Después de las felicitaciones, las alegrías y los consejos matrimoniales del padre Cañas, no son ni las siete. Toca ir a casa del fotógrafo, que ya debe de estar esperando. Se sorprende de ver llegar a unos novios tan de paisano, pero los coloca de todos modos sobre el fondo neutro y hace su trabajo. Salen en la foto serios y acartonados, pero ya tendrán toda la vida para corregir este gesto. Mientras, los invitados esperan en el primer piso de la Confitería Miracle, sentados frente a una bandeja llena de coca y bizcochos. La invitación será a desayunar, porque no tienen para más, y aún tendrán que pagar a plazos. Mientras moja bizcochos en el chocolate, Teresa habla sin parar. Sus palabras se enlazan con verbos conjugados en futuro y en plural: haremos, abriremos, venderemos, empezaremos, tendremos, podremos, seremos. Claudio Torres la mira embrujado y piensa que esta mujer será la suerte de su vida y que le dará muchísimo trabajo.
Después, más que saciados, se despiden, pasan por casa de él a dejarse abrazar por su nueva suegra y a recoger el reducido equipaje, y salen hacia la estación. Tienen todo el día —son las nueve— pero también un largo camino, con algunos trasbordos, por delante. Tren hasta Barcelona. Tranvía hasta la plaza de las Arenas, donde Claudio Torres dedicará una mirada esquiva y sin nostalgia al bar La pansa. Tren de nuevo hasta Monistrol y, desde allí, el cremallera hasta el monasterio de Montserrat donde, como muchos novios de su época, pasarán la noche de bodas, convencidos de que no hay mejor modo de comenzar algo que bajo la bendición de la Virgen.

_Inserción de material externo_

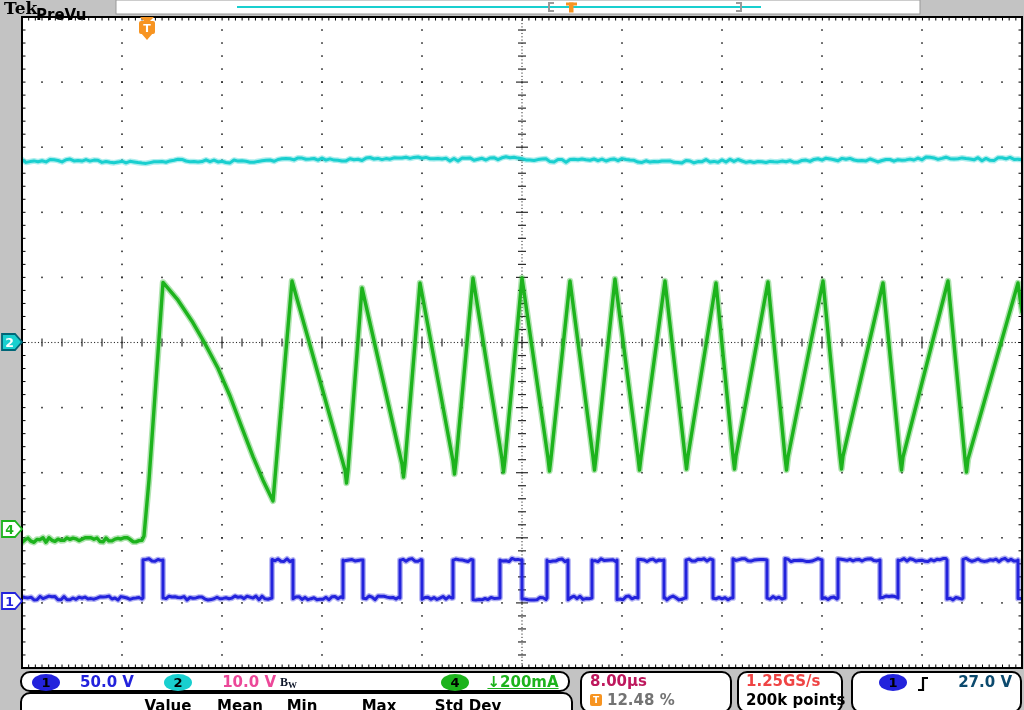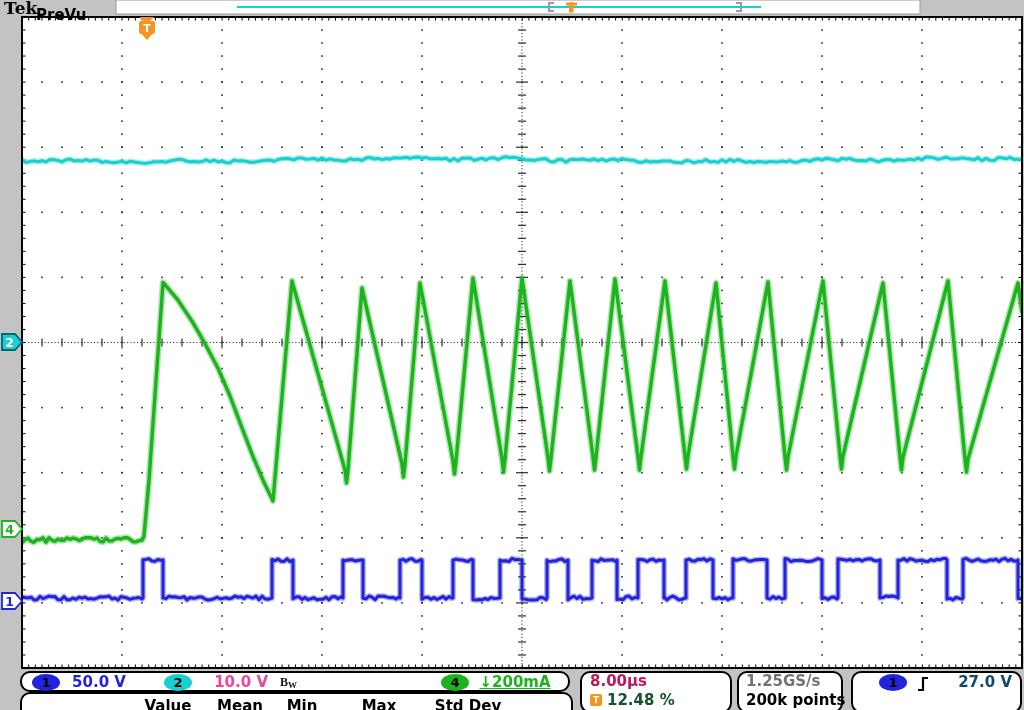"50.0 V" .ctr { margin-left: none -> 8px }
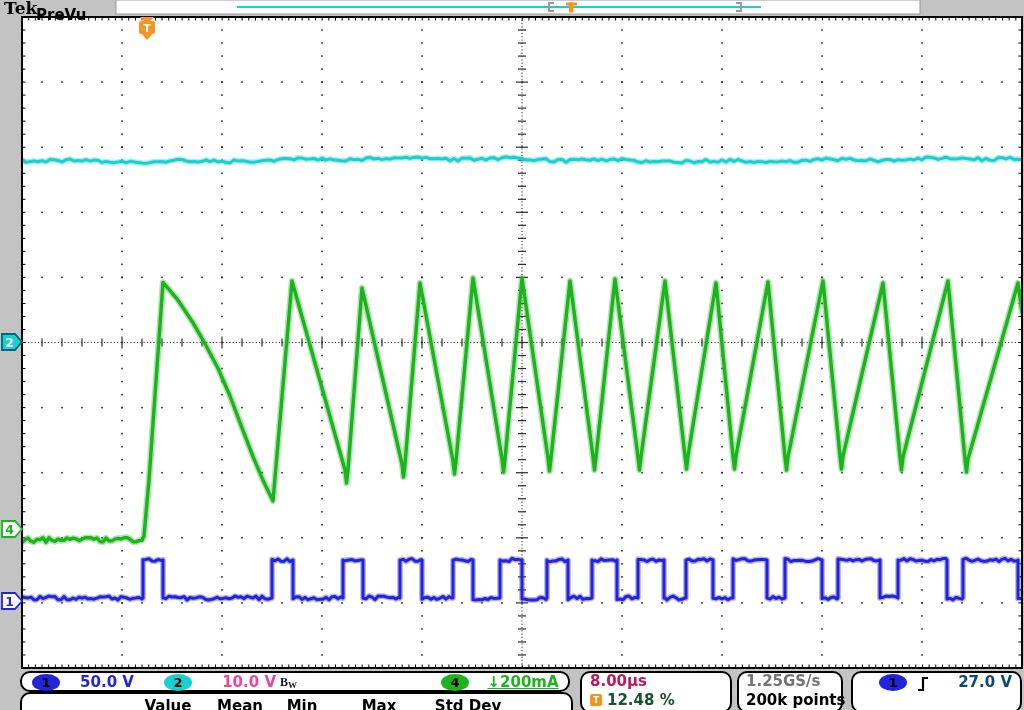"1.25GS/s" div.rd { color: #737373 -> #ef4444 }
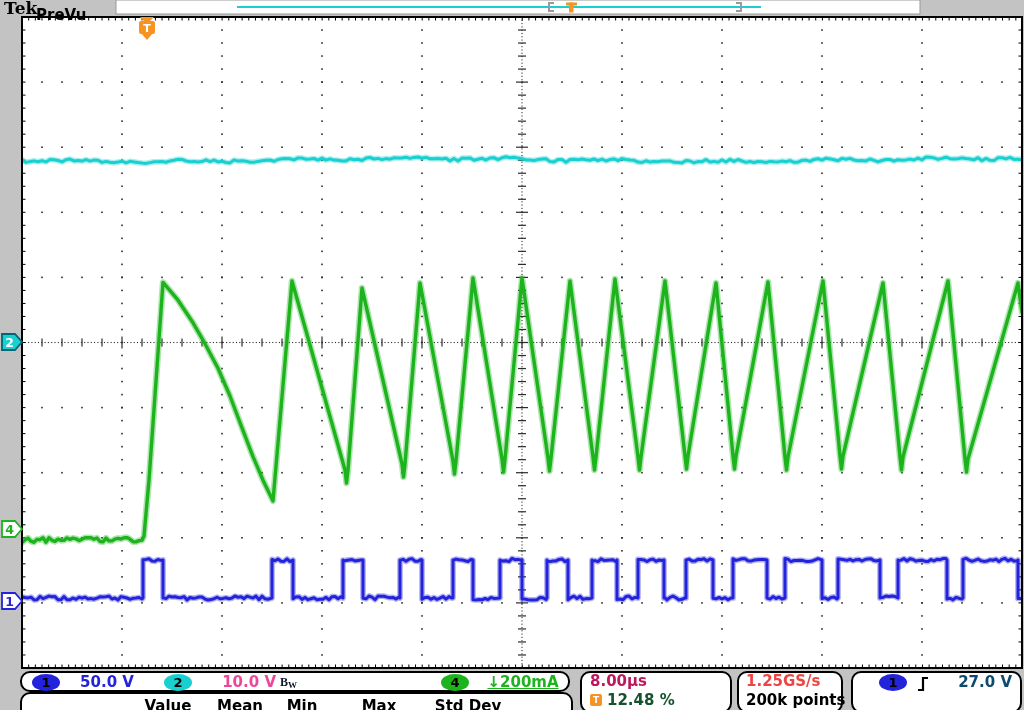"12.48 %" div.rd { color: #14532d -> #737373 }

También harán un poco de turismo —tal vez por primera y última vez en su vida—, montaña arriba y abajo, sin dejarse una sola cueva ni un solo camino. Seguirán el via crucis monumental hasta la capilla de la Soledad —donde dejarán dos velas encendidas— y acabarán la tarde subiendo al camarín de la Virgen y escuchando a la escolanía con las manos entrelazadas y los pies destrozados. Después de cenar en la fonda —requesón de postre—, darán un paseo con vistas al valle de Monistrol mientras la noche cae lentamente, y la curiosidad, la inquietud y el miedo crecen muy deprisa. Están agotados. Claudio Torres se pregunta si esto de extenuar a los recién casados antes del primer encuentro no formará parte de una maniobra muy bien orquestada. Teresa Pujolà ya lleva callada un buen rato, y en esto se adivina que algo la preocupa.
No les alcanzaba para el hotel, así que han alquilado una celda. Por la ventana ven un pedazo de monasterio y un cielo muy negro. Las campanas marcan las primeras horas que pasan completamente solos, con esa sensación de vida en préstamo que da inaugurar una etapa. Por la mañana, ella se despierta parlanchina y continúa con aquella letanía de verbos en plural y en futuro. Claudio Torres la escucha con los ojos cerrados, dejándose acariciar por el aire fresco que entra por la ventana. Ella se peina ante el espejo. Él piensa que se parece a una actriz de cine americana, pero aún no acierta a saber cuál. A ninguna de cine mudo, eso seguro. El mundo tendrá que dar un paso más para que un día, aún falta mucho, Claudio Torres mire a su mujer y la encuentre igualita a Lana Turner. De momento, él es feliz sólo de pensar que en esto consistirá su vida a partir de hoy y en los próximos cincuenta años: hartarse de escuchar sin poder decir nunca nada.